**** Materials provided

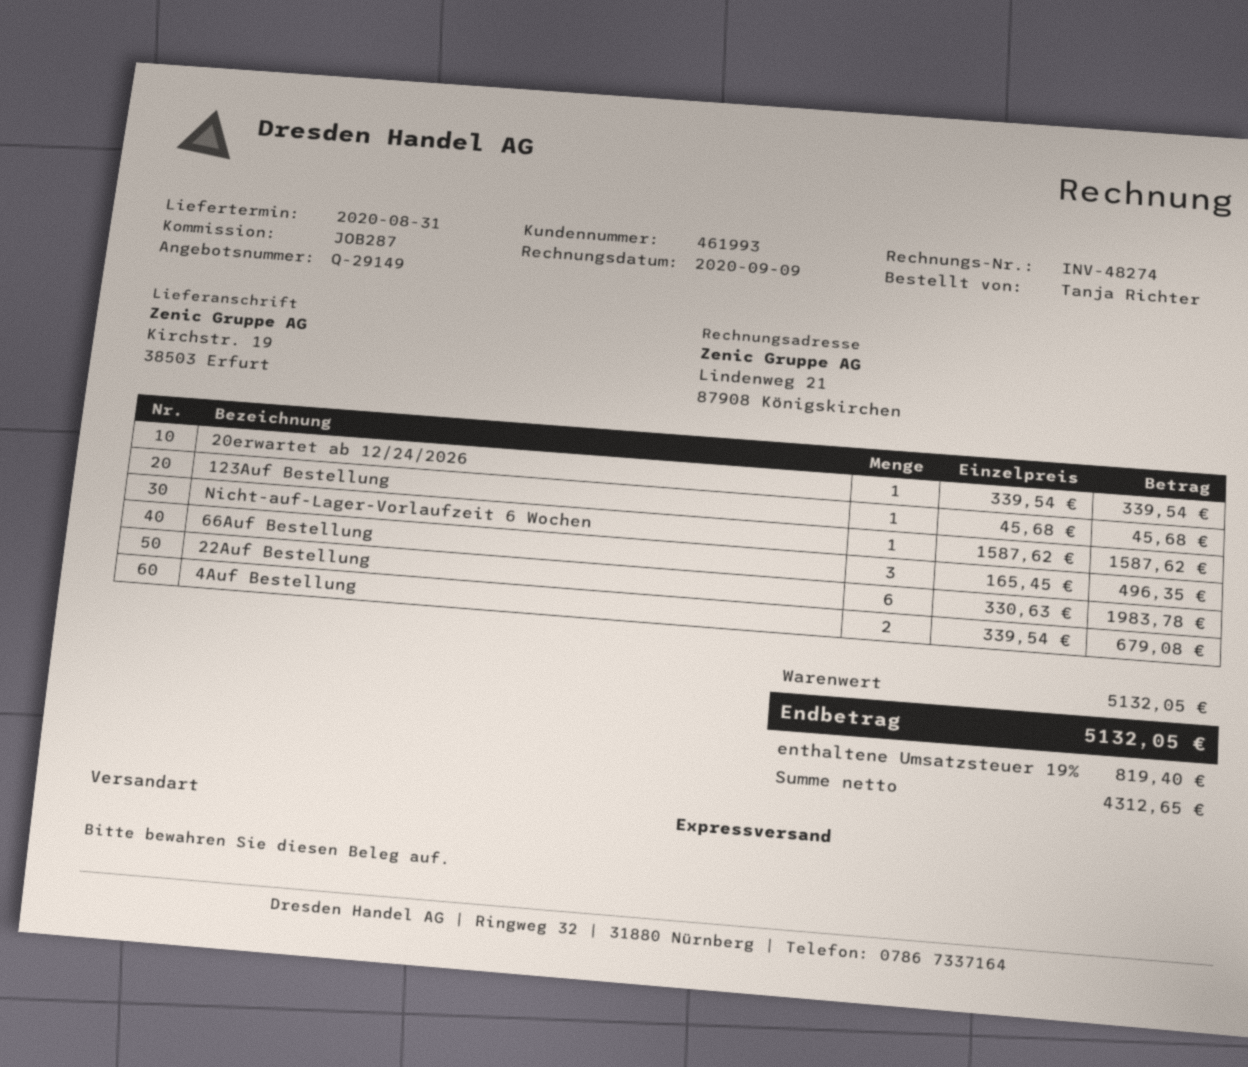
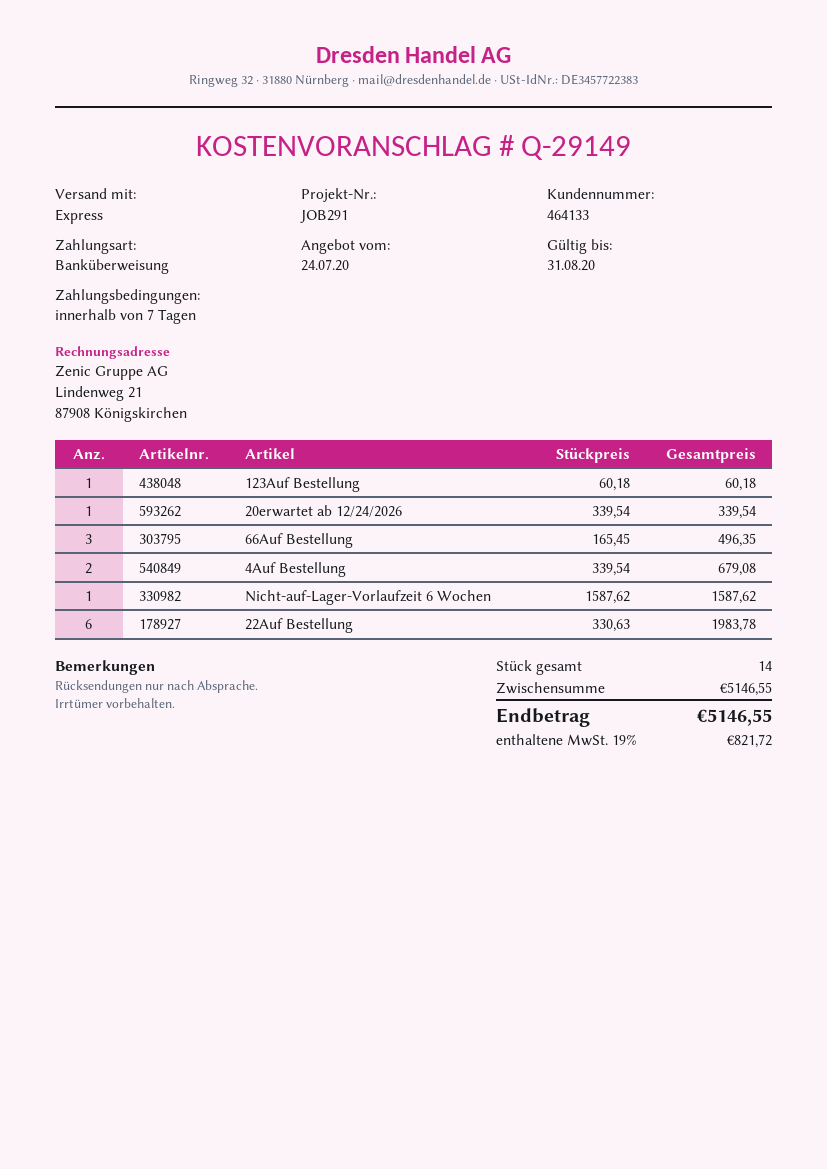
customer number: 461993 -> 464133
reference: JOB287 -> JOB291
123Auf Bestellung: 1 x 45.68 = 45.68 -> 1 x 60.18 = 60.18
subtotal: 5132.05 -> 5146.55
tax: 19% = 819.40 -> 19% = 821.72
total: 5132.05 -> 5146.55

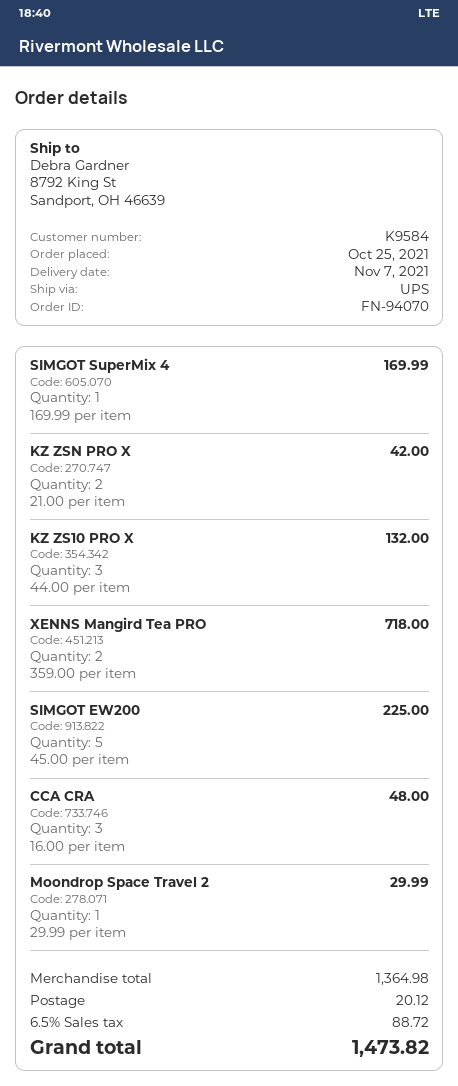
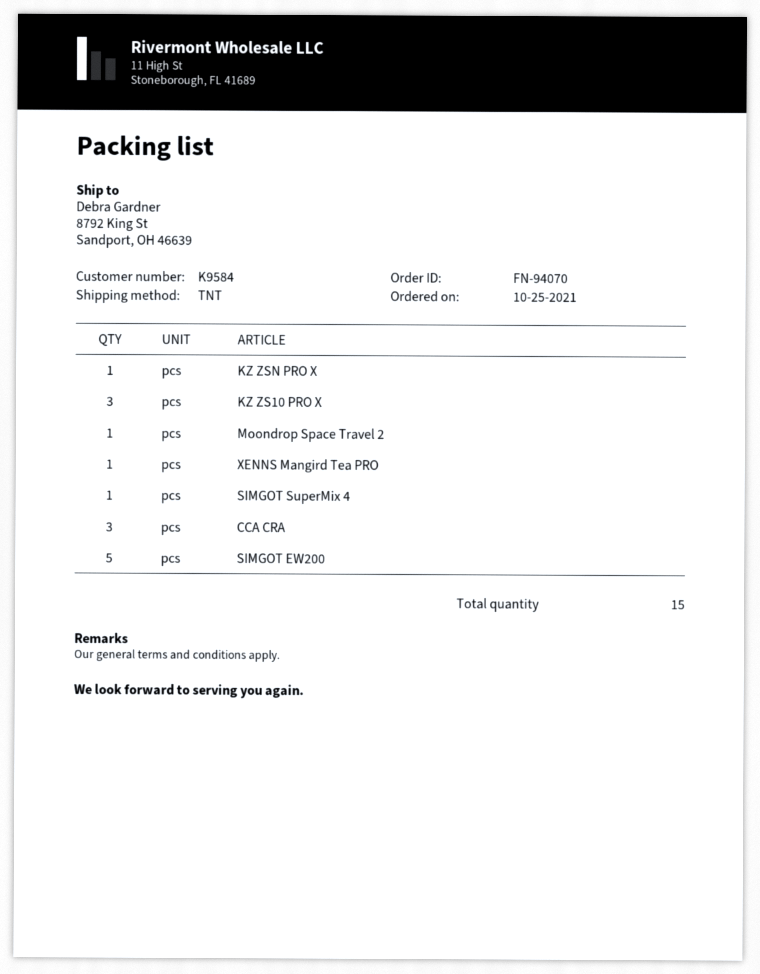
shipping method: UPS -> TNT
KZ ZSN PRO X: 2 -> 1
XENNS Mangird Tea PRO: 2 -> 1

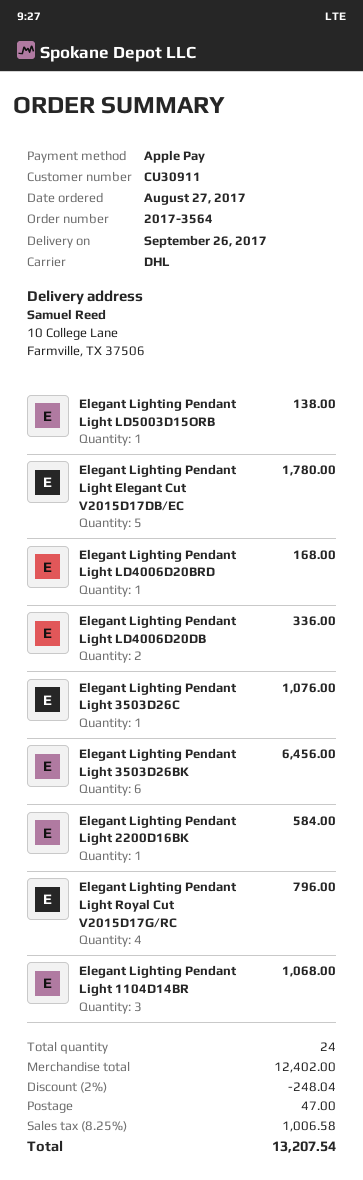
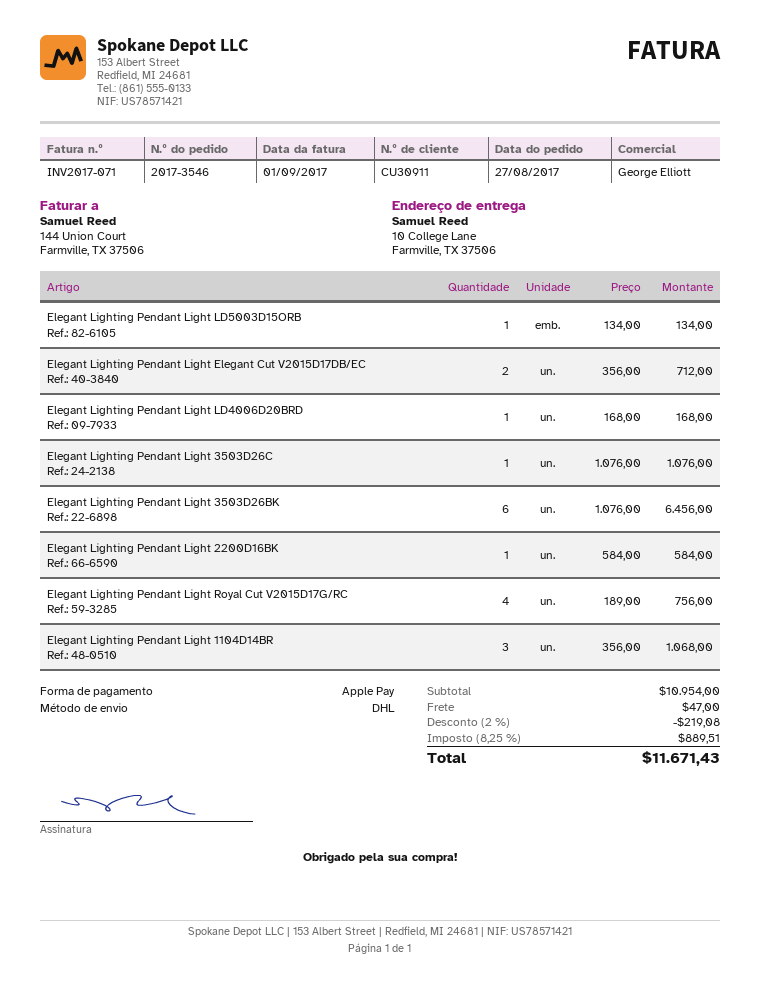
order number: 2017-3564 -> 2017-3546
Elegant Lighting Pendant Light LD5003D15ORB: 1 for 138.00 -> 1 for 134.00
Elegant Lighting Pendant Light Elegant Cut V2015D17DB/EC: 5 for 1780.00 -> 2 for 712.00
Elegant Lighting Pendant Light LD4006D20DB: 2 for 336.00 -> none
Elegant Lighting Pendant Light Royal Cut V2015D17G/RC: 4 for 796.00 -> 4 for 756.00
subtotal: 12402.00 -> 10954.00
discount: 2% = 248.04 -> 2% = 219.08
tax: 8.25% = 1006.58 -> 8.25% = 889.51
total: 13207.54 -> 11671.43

********

Assigned task
Among the lines above, find those that contain the word "number" and copy them.

Task response
customer number: 461993 -> 464133
order number: 2017-3564 -> 2017-3546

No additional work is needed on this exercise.